INPUT MATERIAL:
+===+
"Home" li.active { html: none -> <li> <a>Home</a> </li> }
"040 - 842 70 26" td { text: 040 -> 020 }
+===+
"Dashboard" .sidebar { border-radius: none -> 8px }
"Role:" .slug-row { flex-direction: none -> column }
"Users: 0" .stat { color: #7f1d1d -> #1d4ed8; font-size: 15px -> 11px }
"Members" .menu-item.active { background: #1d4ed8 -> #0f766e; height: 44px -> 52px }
+===+
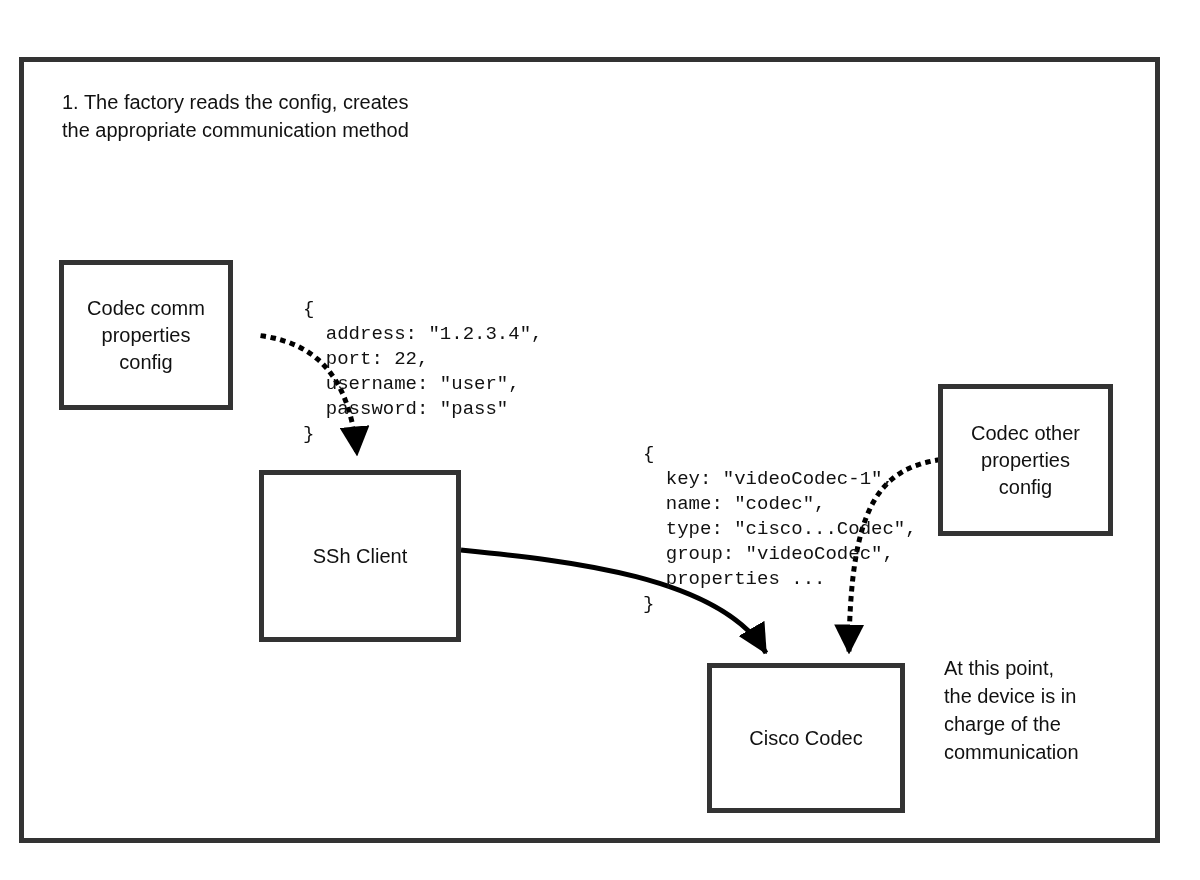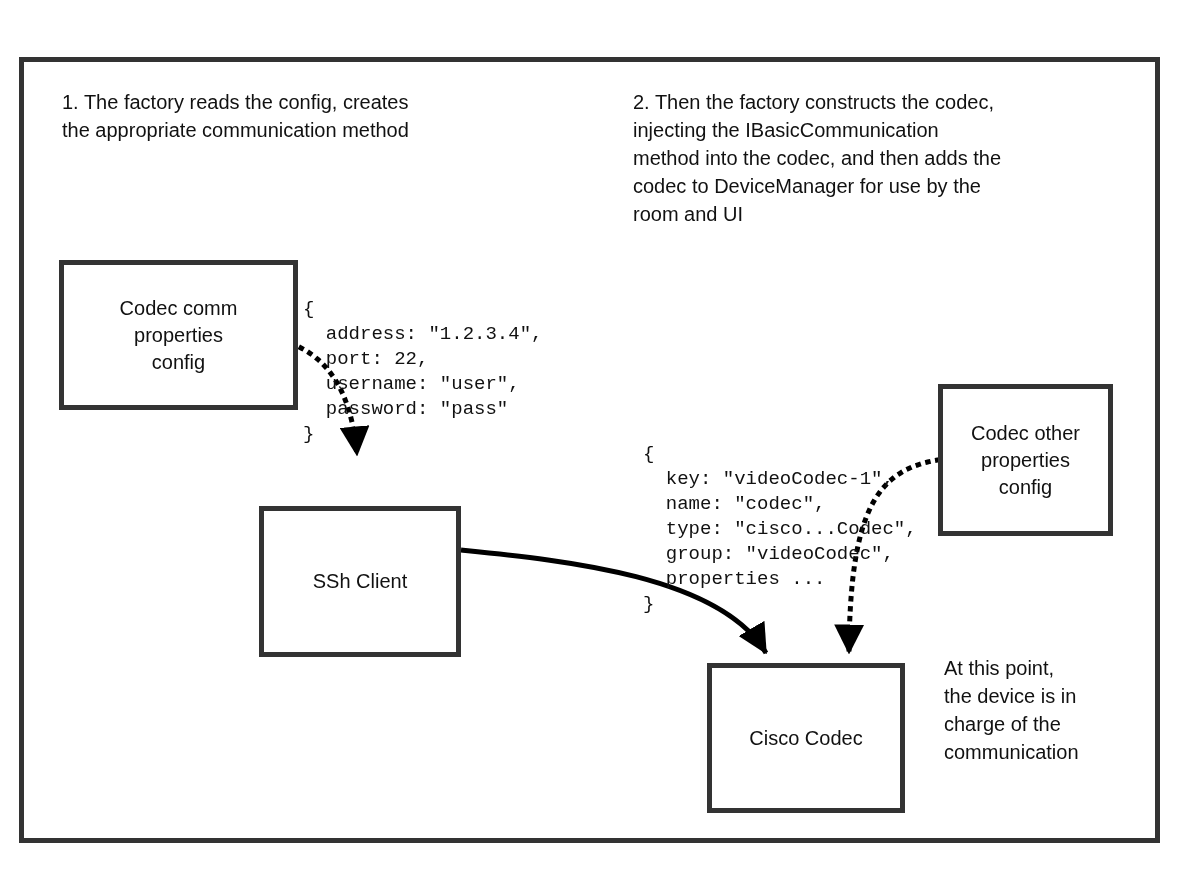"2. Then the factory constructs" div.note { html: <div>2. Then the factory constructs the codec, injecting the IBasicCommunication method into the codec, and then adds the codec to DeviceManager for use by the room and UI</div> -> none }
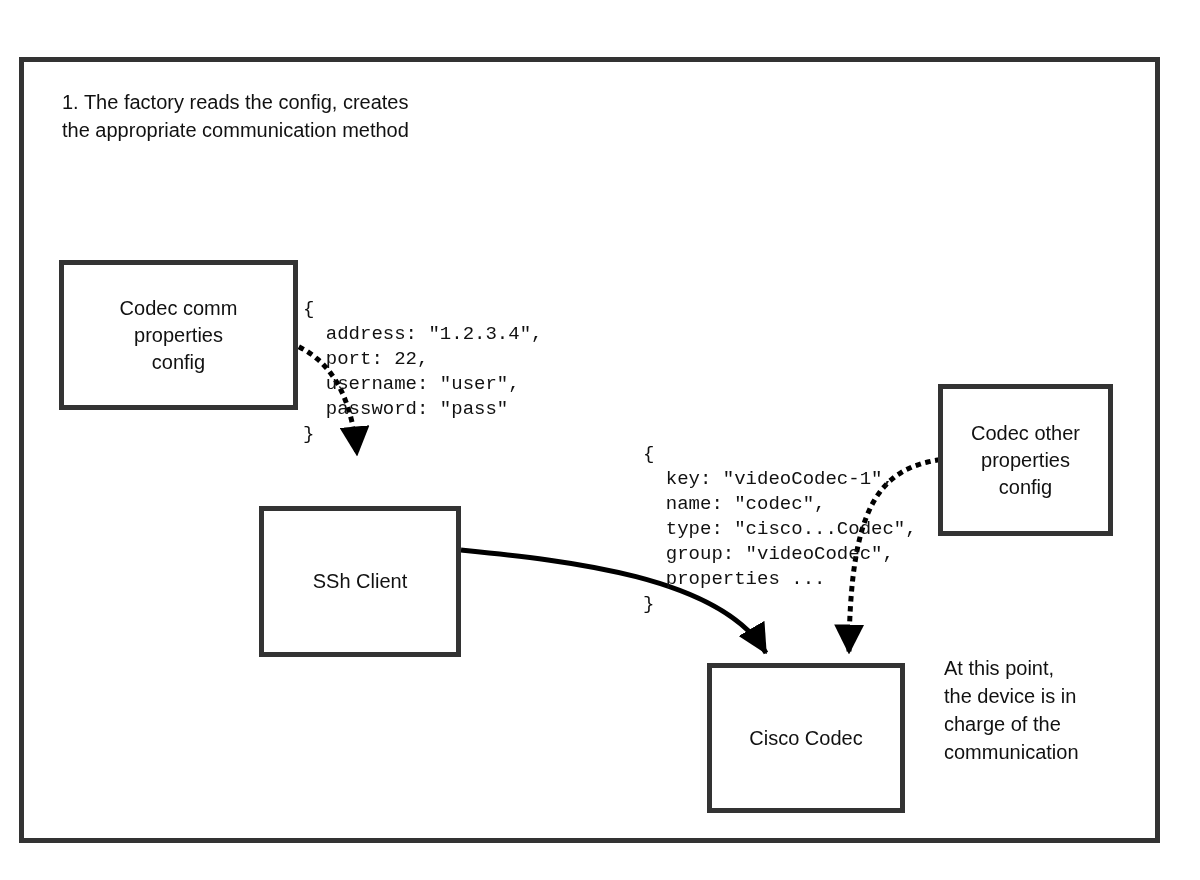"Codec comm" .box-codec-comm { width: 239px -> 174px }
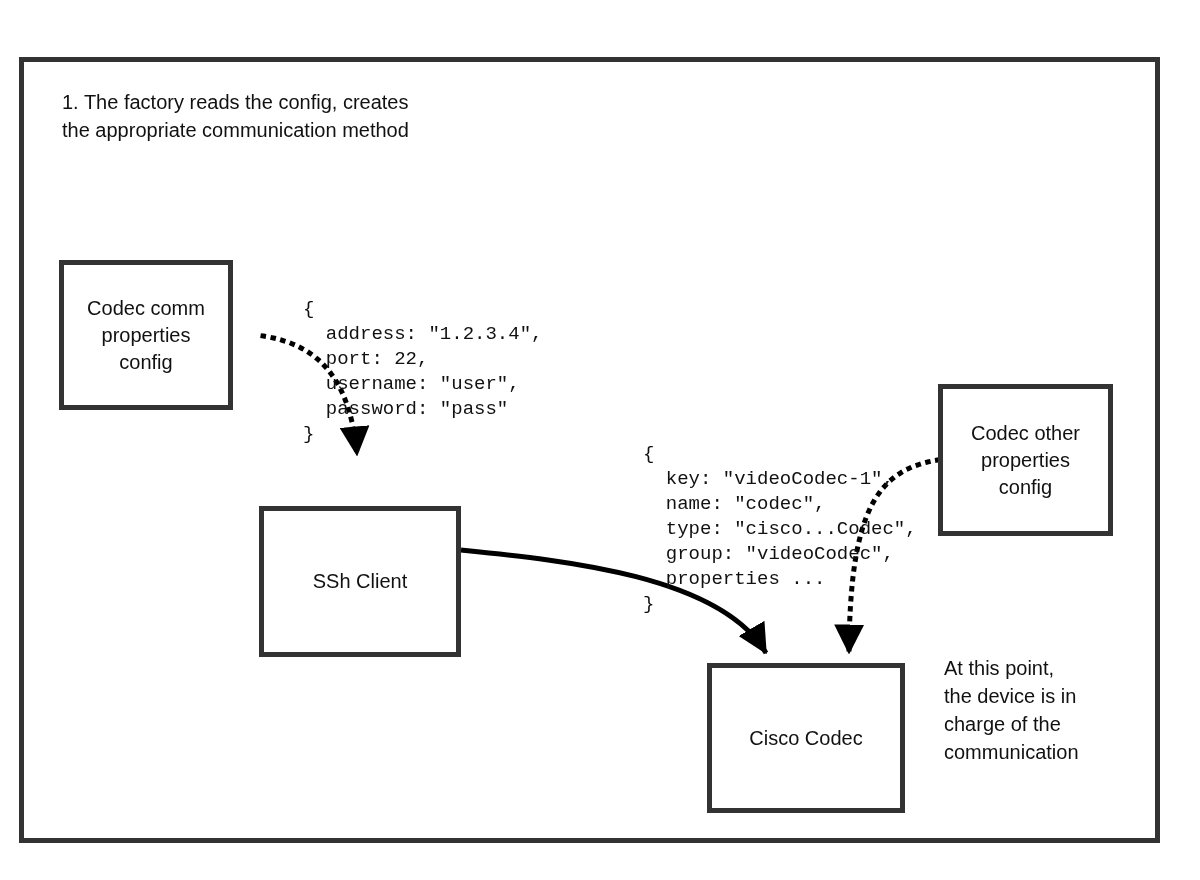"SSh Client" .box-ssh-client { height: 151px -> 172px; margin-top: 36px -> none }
+===+
WHAT THE TASK ASKS:
Your answer should be the lines above from the one containing "border-radius: none ->" through the one containing "background: #1d4ed8 ->", copied exactly and with both ends kept.

EXERCISE ANSWER:
"Dashboard" .sidebar { border-radius: none -> 8px }
"Role:" .slug-row { flex-direction: none -> column }
"Users: 0" .stat { color: #7f1d1d -> #1d4ed8; font-size: 15px -> 11px }
"Members" .menu-item.active { background: #1d4ed8 -> #0f766e; height: 44px -> 52px }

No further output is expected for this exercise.